News Correction: Hatsune Miku Creator Talks in London on Wednesday October 10
posted on 2012-10-08 05:05 EDT
This story was reported on Friday last week, but the day of the talk was wrongly given as Thursday. In fact the talk takes place on Wednesday. Many apologies for the mistake.
Hiroyuki Itoh, the creator of Hatsune Miku and the Vocaloid phenomenon, will speak at a seminar at London's Daiwa Anglo-Japanese Foundation on Wednesday October 10. Places are free but must be booked in advance at the 'booking form' link on the event page.
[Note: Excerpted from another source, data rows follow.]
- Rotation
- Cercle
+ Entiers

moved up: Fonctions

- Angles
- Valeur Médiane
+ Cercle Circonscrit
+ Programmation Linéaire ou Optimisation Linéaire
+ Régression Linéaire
The venue is near to Baker Street station (map) and the event will run from 6 p.m. to 7.45 p.m., followed by a drinks reception until 8.45 p.m.
According to the site, the seminar "will focus on the leadership, values, culture and organisational structures required for successful innovation... Mr Hiroyuki Itoh, CEO of Crypton Future Media, creator of the globally popular ‘vocaloid’ Hatsune Miku, will talk about how he built an innovative consumer-generated media business against the backdrop of traditional Japanese business culture." Itoh will share the event with another speaker, Dr Jaideep Prabhu, also talking about innovation.
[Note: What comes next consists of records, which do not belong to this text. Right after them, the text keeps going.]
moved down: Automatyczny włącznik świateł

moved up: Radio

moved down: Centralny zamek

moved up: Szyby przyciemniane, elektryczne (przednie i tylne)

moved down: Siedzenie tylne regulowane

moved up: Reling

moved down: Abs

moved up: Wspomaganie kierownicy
A day after the London seminar (Thursday October 11), Itoh will speak at a symposium in Edinburgh entitled "Cultural Policy and Creative Industries in Japan and Scotland," described here. As of writing, it is not clear if there are any places available to the public. The event is described at the link as "Invitation Only." ANN called the Daiwa foundation, which is co-organising the Edinburgh event, and was told there might be tickets available from the University of Edinburgh, but there is no link at the university website. The Edinburgh event will be at the Playfair Library, Old College, Edinburgh University, running from 4 p.m. to 7 p.m., with Itoh appearing in the second of two panels.
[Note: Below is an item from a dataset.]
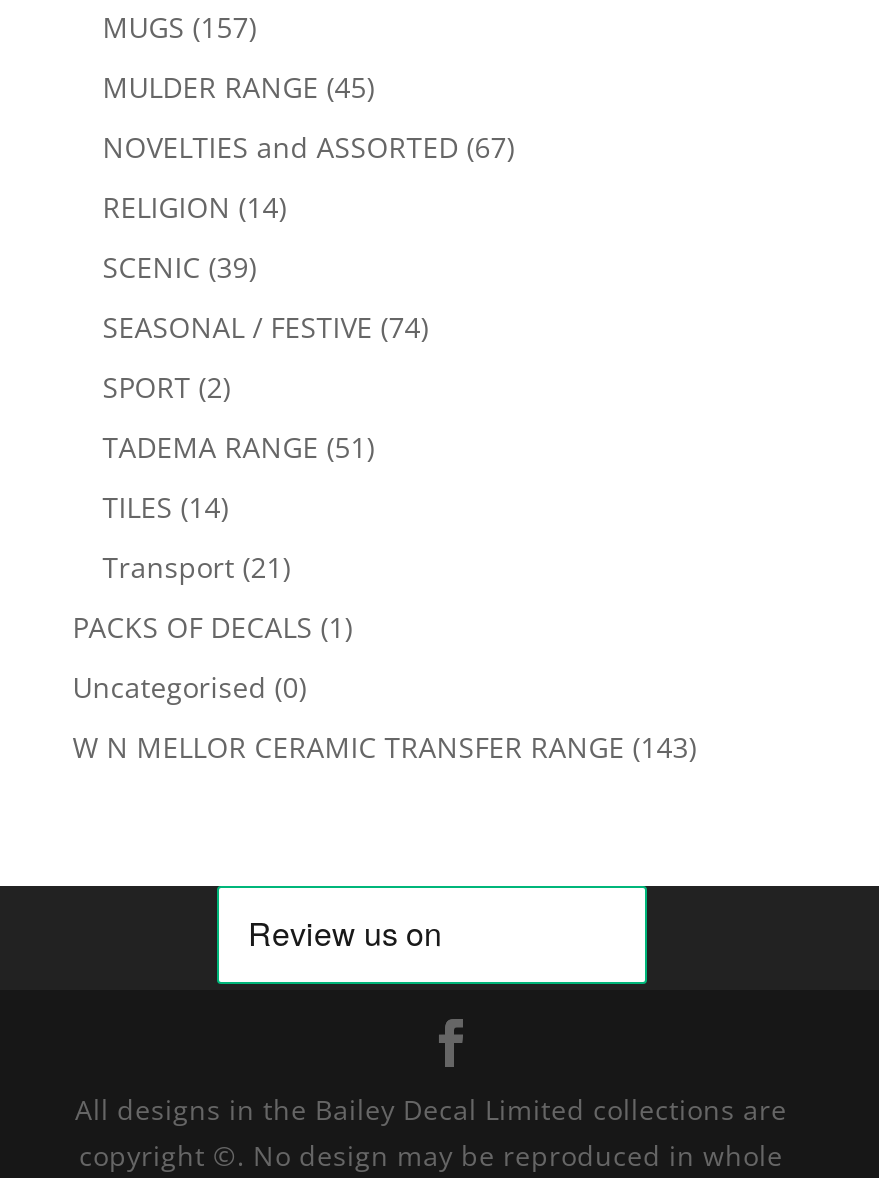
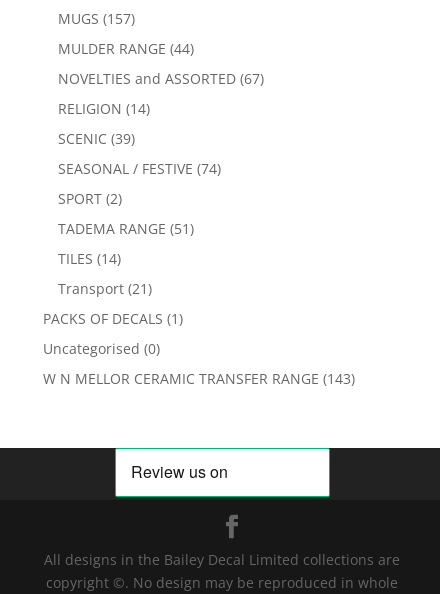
- MULDER RANGE (45)
+ MULDER RANGE (44)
Itoh has talked elsewhere about how he created the Vocaloids from "singing software." He said, "In 2004, I created our first [Vocaloid] software, Meiko, and attached a cartoon character to it. I did that because a software that [simulates] a person singing is not an essential need to human beings. I figured, in order for it to appeal to people and be loved by people, it needed to have a human touch, and something like a cartoon character was the right tool for that. It had a reasonable amount of success, and of course that led up to the concept of Hatsune Miku."